To provide mutually exclusive access to global data structures application writers can use XtProcessLock and XtProcessUnlock.
Both XtAppLock and XtProcessLock may be called recursively. To unlock to the top-level, XtAppUnlock and XtProcessUnlock must be called the same number of times as XtAppLock and XtProcessLock, respectively. To lock an AppContext and Xt's global data at the same time, first call XtAppLock and then XtProcessLock. To unlock, first call XtProcessUnlock and then XtAppLock. The order is important to avoid deadlock.
As we have seen, the R5 XtAppMainLoop is an infinite loop that calls XtAppNextEvent and then XtDispatchEvent. In a multithreaded-safe Xt, an infinite XtAppMainLoop would prevent an input processing thread from exiting its XtAppMainLoop, without simultaneously exiting its thread. This situation may lead to the following problems:
In order to elegantly address these problems, the X11R6 version of Xt reimplemented XtAppMainLoop. It is still a conditional loop that calls XtAppNextEvent and then XtDispatchEvent, but it now checks at the bottom of the input loop to determine if the application is finished with the AppContext by checking a new exit flag. If the exit flag is set to True, XtAppMainLoop exits the input processing loop. The following example shows one implementation of the new XtAppMainLoop.
XtAppContext app;
do {
XEvent event;
XtAppNextEvent(app, &event);
XtDispatchEvent(&event);
} while(XtAppGetExitFlag(app) == FALSE);
The AppContext's exit flag can be set to True by calling XtAppSetExitFlag. The value of the exit flag can be obtained through XtAppGetExitFlag. The new XtAppMainLoop offers an effective way of destroying an AppContext, without having to exit from the input processing thread.
In multithreaded Motif applications, the recommended way of destroying an AppContext is: After the input processing thread returns from XtAppMainLoop, and after it has been determined that no other thread is referring to the associated AppContext, call XtDestroyApplicationContext. Use XtAppGetExitFlag to synchronize between an input processing thread and other threads. Call XtAppSetExitFlag in the exit callback. This causes the associated XtAppMainLoop to exit but does not terminate the input thread.

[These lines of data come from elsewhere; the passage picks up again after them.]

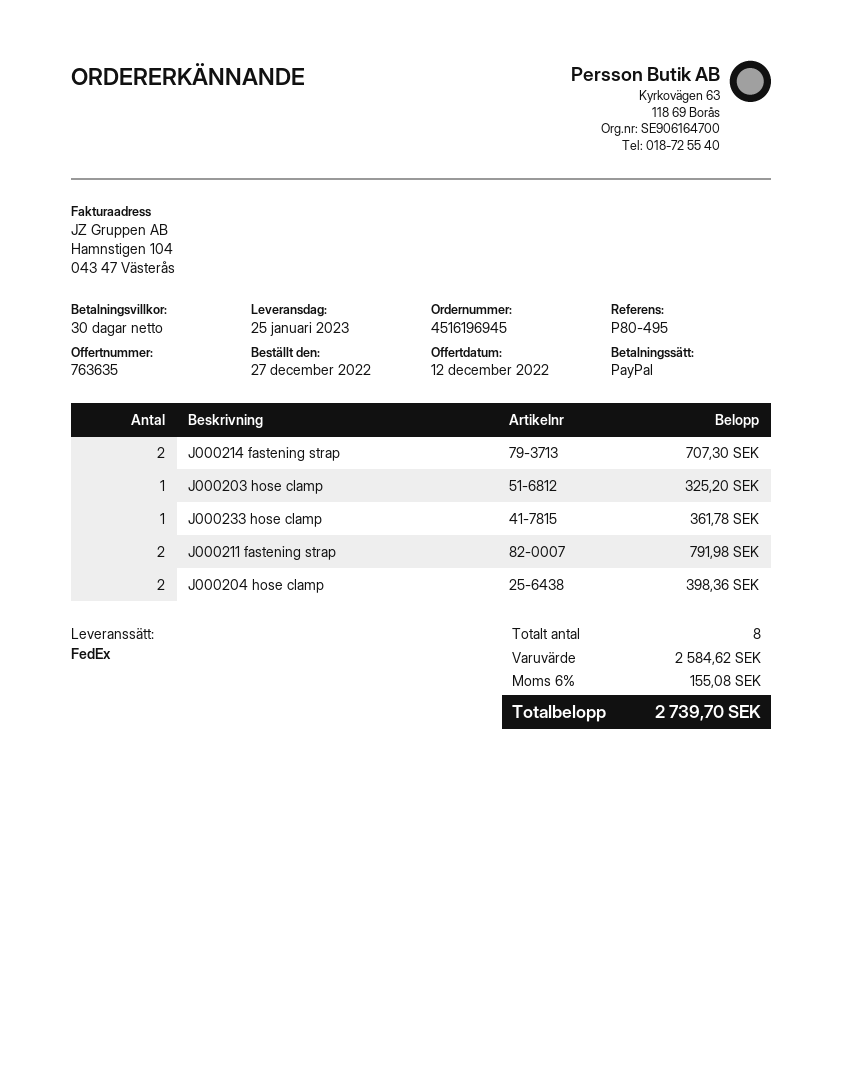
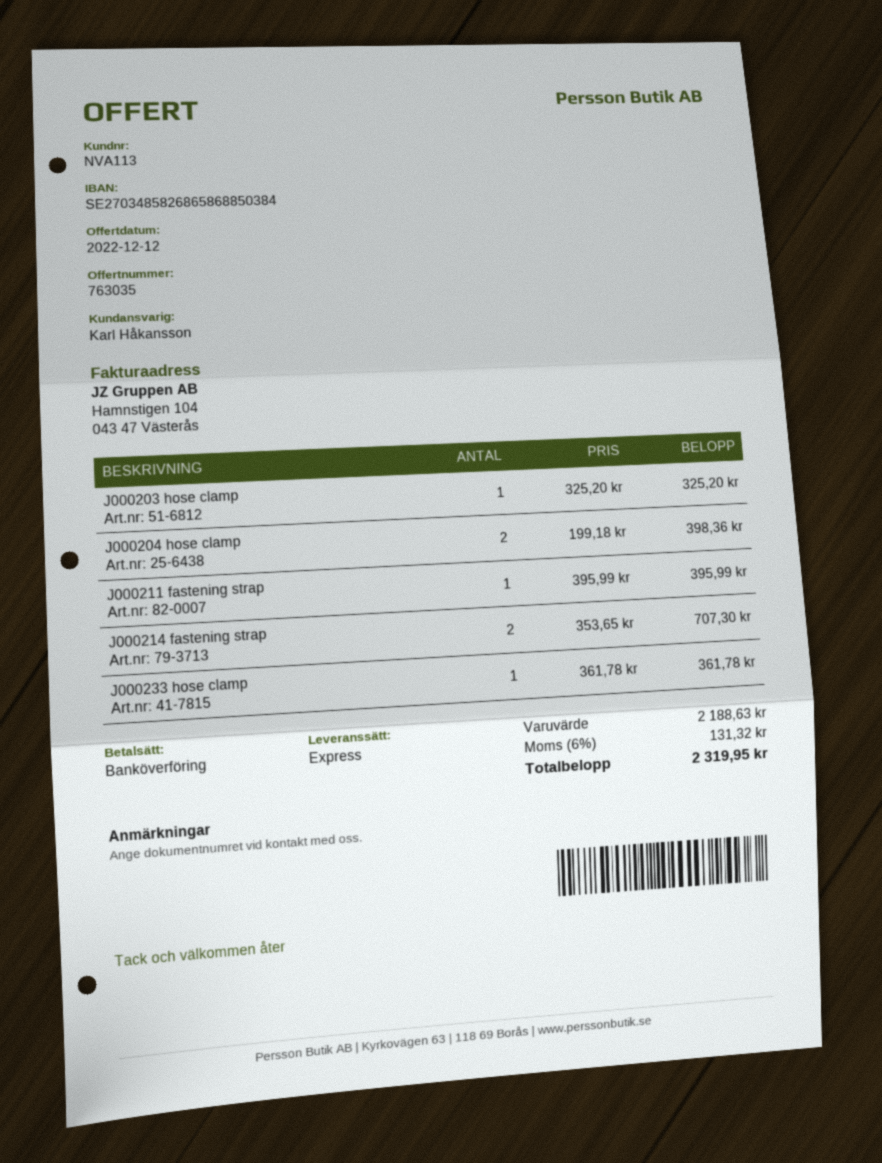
quote number: 763635 -> 763035
payment method: PayPal -> bank transfer
shipping method: FedEx -> express
J000211 fastening strap: 2 for 791.98 -> 1 for 395.99
subtotal: 2584.62 -> 2188.63
tax: 6% = 155.08 -> 6% = 131.32
total: 2739.70 -> 2319.95

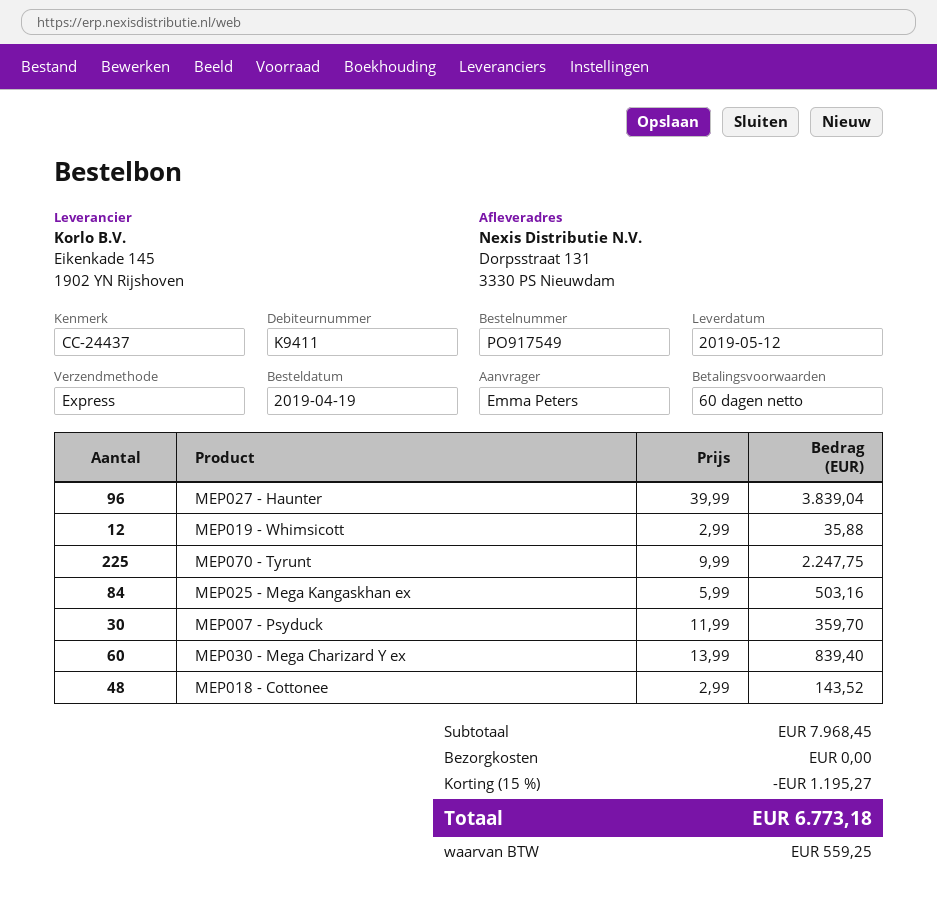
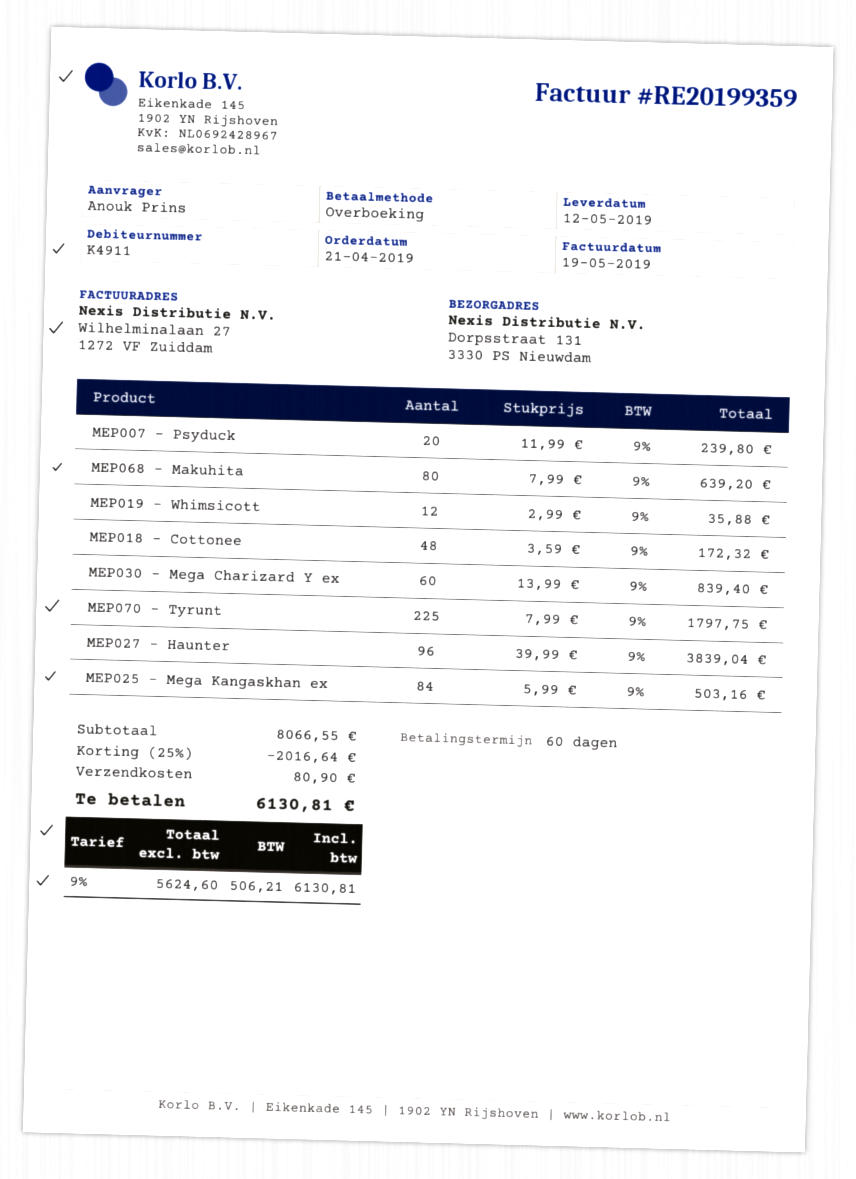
order date: 2019-04-19 -> 2019-04-21
customer number: K9411 -> K4911
ordered by: Emma Peters -> Anouk Prins
MEP070 - Tyrunt: 225 x 9.99 = 2247.75 -> 225 x 7.99 = 1797.75
MEP007 - Psyduck: 30 x 11.99 = 359.70 -> 20 x 11.99 = 239.80
MEP018 - Cottonee: 48 x 2.99 = 143.52 -> 48 x 3.59 = 172.32
MEP068 - Makuhita: none -> 80 x 7.99 = 639.20
subtotal: 7968.45 -> 8066.55
discount: 15% = 1195.27 -> 25% = 2016.64
shipping: 0.00 -> 80.90
tax: 559.25 -> 506.21
total: 6773.18 -> 6130.81

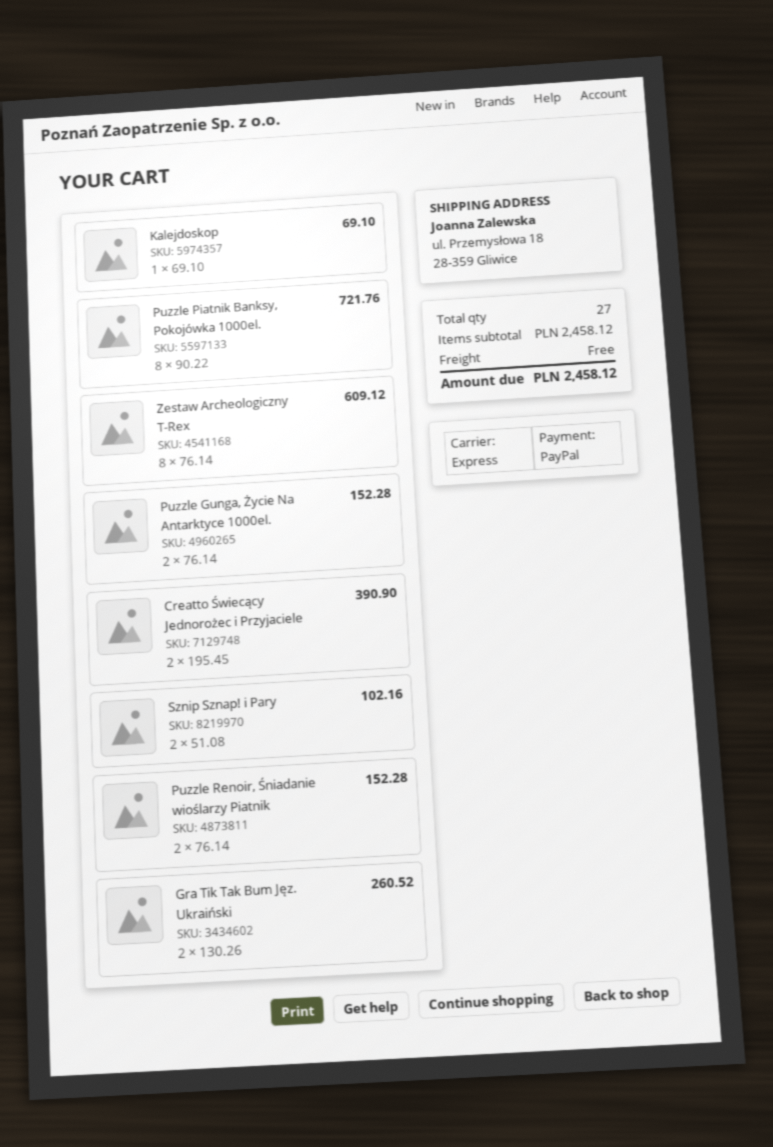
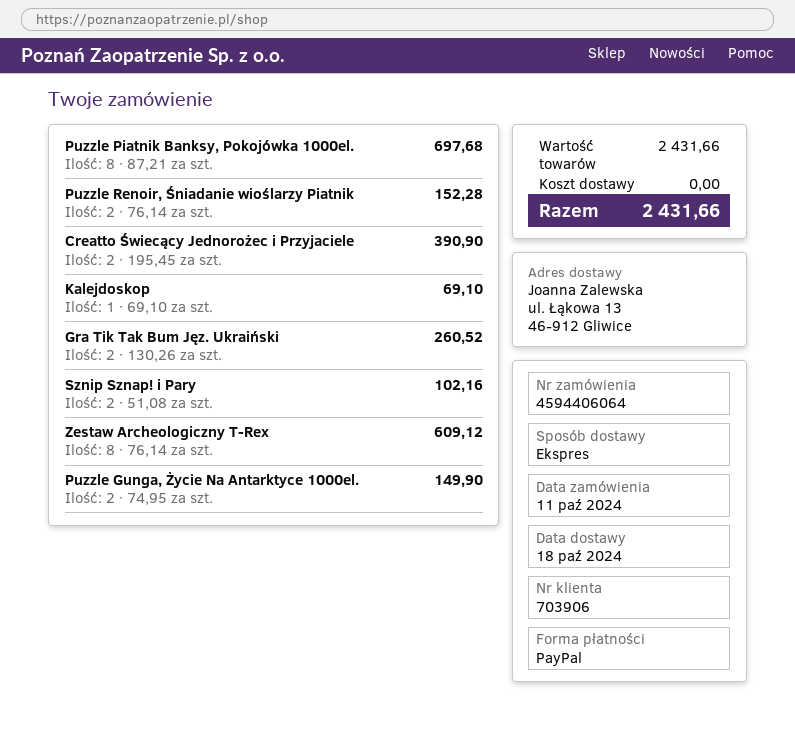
ship to: ul. Przemysłowa 18, 28-359 Gliwice -> ul. Łąkowa 13, 46-912 Gliwice
Puzzle Piatnik Banksy, Pokojówka 1000el.: 8 x 90.22 = 721.76 -> 8 x 87.21 = 697.68
Puzzle Gunga, Życie Na Antarktyce 1000el.: 2 x 76.14 = 152.28 -> 2 x 74.95 = 149.90
subtotal: 2458.12 -> 2431.66
total: 2458.12 -> 2431.66

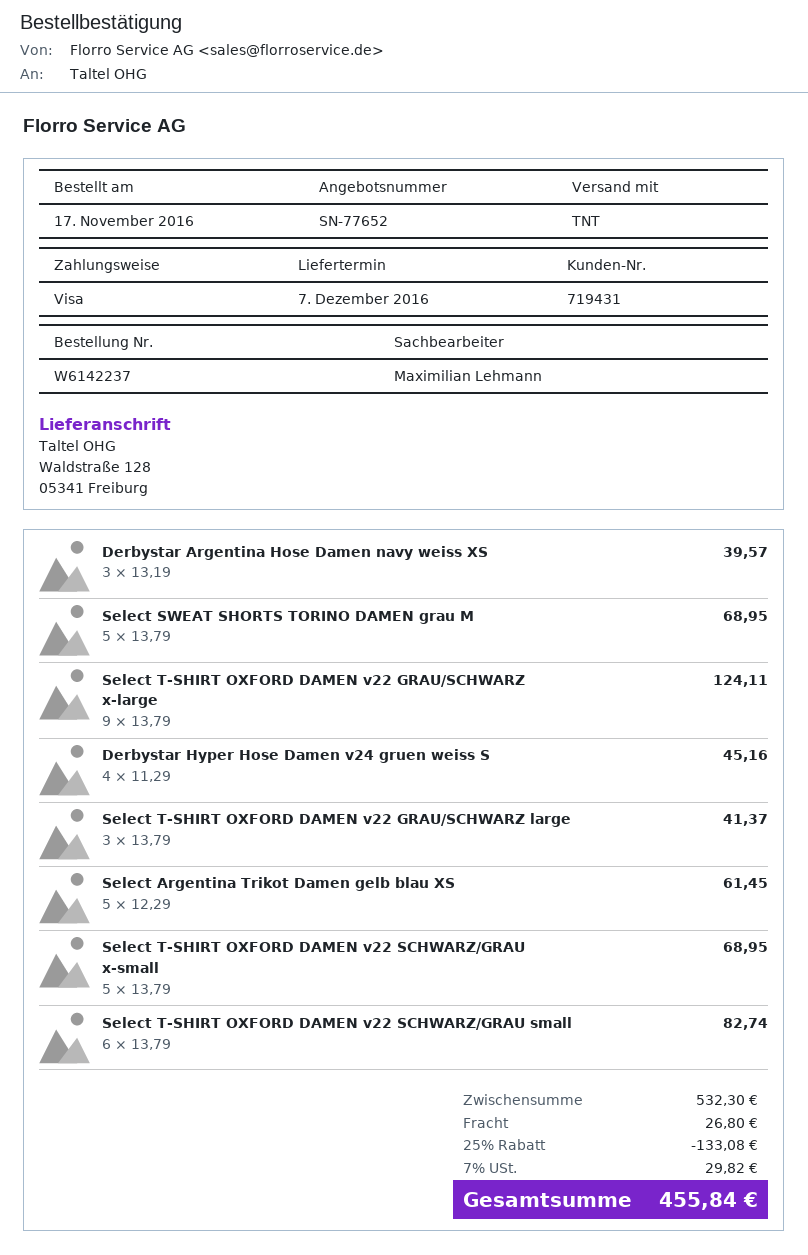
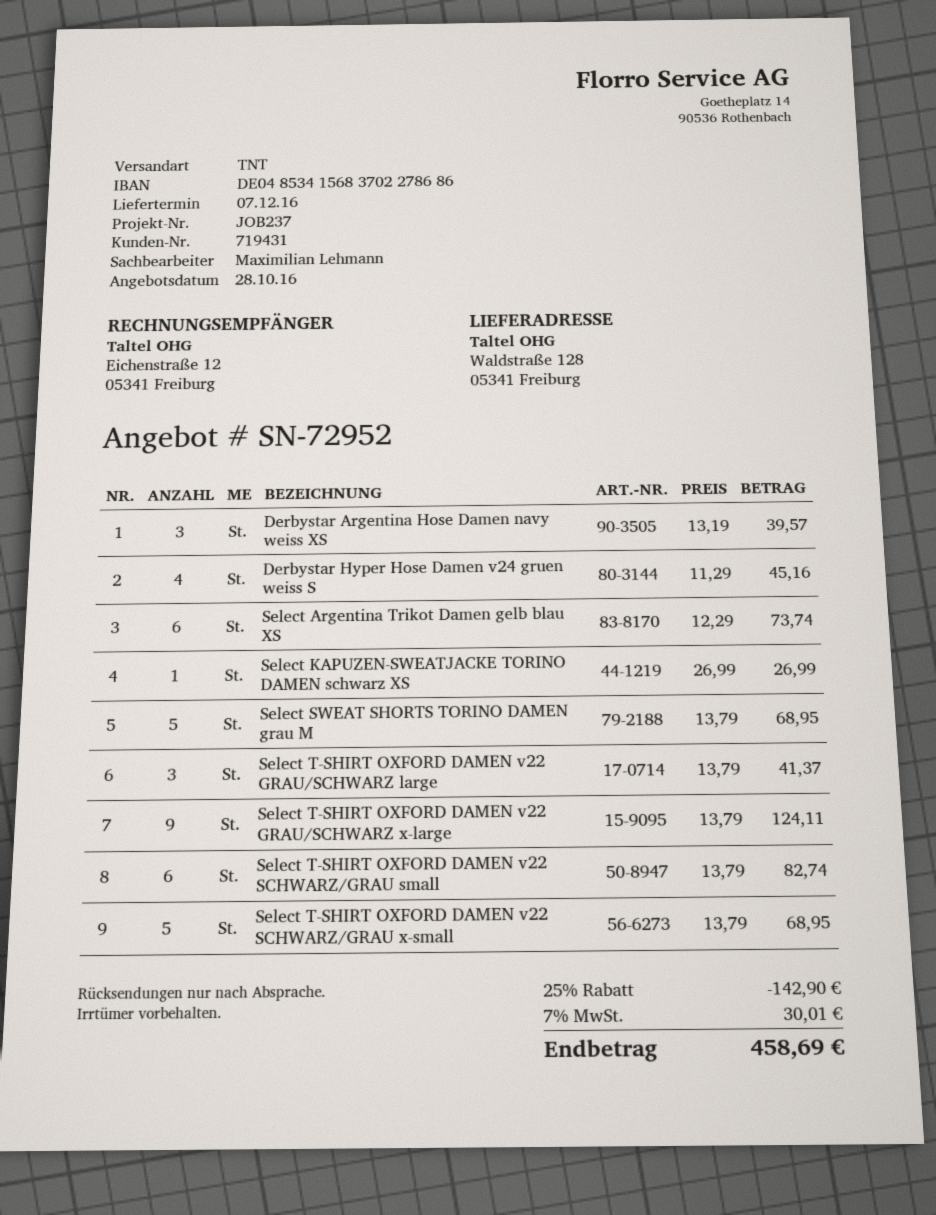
quote number: SN-77652 -> SN-72952
Select Argentina Trikot Damen gelb blau XS: 5 x 12.29 = 61.45 -> 6 x 12.29 = 73.74
Select KAPUZEN-SWEATJACKE TORINO DAMEN schwarz XS: none -> 1 x 26.99 = 26.99
discount: 25% = 133.08 -> 25% = 142.90
shipping: 26.80 -> none
tax: 7% = 29.82 -> 7% = 30.01
total: 455.84 -> 458.69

When multiple threads call into event management functions concurrently, they return from these functions in last-in first-out order. Another way of looking at this is to imagine that if multiple threads get blocked for input in any of the event management functions, they are pushed on a per-application-context stack of blocked threads. Whenever there is some input to process, a thread is popped off the stack and allowed to process the input.
For example, let's assume thread A, the "input processing thread", is blocked for input in XtAppMainLoop so that it is on the per-application-context stack of blocked threads. Let us further assume that subsequently one of the "other" threads, thread B, detects some error condition and decides to popup a message box and temporarily take over input processing from thread A. The fact that blocked threads get stacked allows thread B to easily take over input processing from thread A. The way thread B accomplishes this is to execute a form of input processing loop within a matched pair of XtAppLock and XtAppUnlock, as follows:
/* This code is in a thread other than the input processing thread
*/
XtAppContext app;
Widget error_dialog;
XEvent event;
XtAppLock(app); /* Lock the AppContext */
XtPopup(error_dialog, XtGrabExclusive); /* popup error dialog */
do {/* Take over input processing */
XtAppNextEvent(app, &event);
if(/* some boolean condition involving event */)
XtDispatchEvent(&event);
} while(/* some boolean condition */)
XtAppUnlock(app);
Because thread B calls into XtAppNextEvent after thread A does, thread B gets stacked above thread A. Subsequently, whenever input arrives, thread B is "popped" off the stack and allowed to process the input.